What is the number of lines in the following data that contain "SfDataGrid"? Answer with the number alone.

-- Extracted information follows --

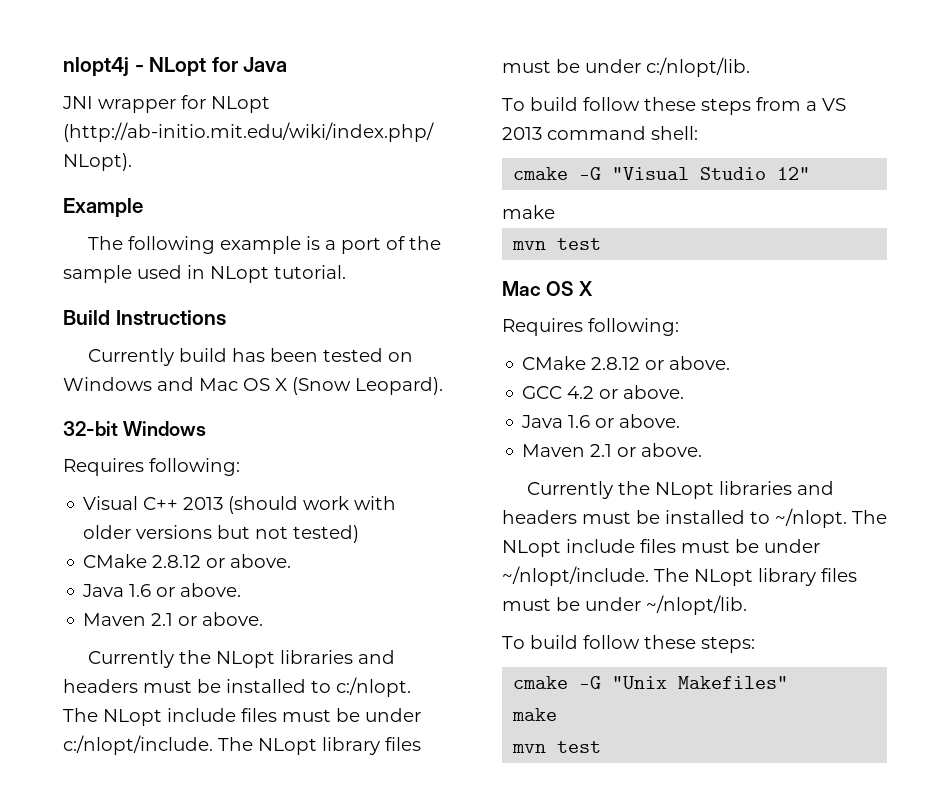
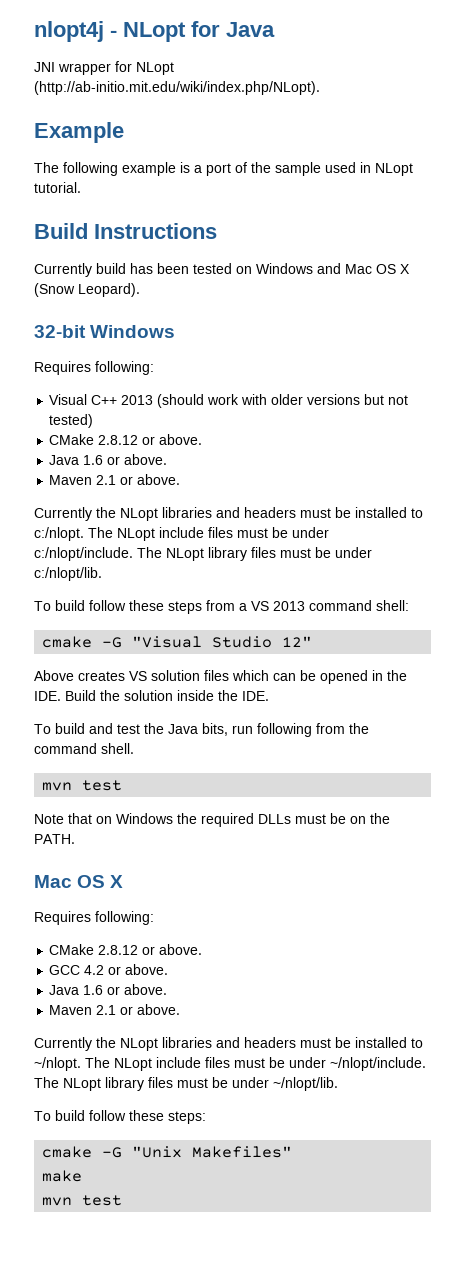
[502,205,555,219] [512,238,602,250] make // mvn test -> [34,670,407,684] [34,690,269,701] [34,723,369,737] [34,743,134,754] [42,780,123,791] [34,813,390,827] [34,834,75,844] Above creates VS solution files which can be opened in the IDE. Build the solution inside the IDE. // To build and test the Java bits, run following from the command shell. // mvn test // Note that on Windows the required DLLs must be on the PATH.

-- Extracted information concluded --
-- Extracted information follows --

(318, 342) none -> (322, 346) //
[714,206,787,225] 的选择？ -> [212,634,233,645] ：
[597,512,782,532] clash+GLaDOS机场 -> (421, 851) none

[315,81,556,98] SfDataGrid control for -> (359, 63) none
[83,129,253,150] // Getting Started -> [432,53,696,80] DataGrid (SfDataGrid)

-- Extracted information concluded --

**Solution**. 2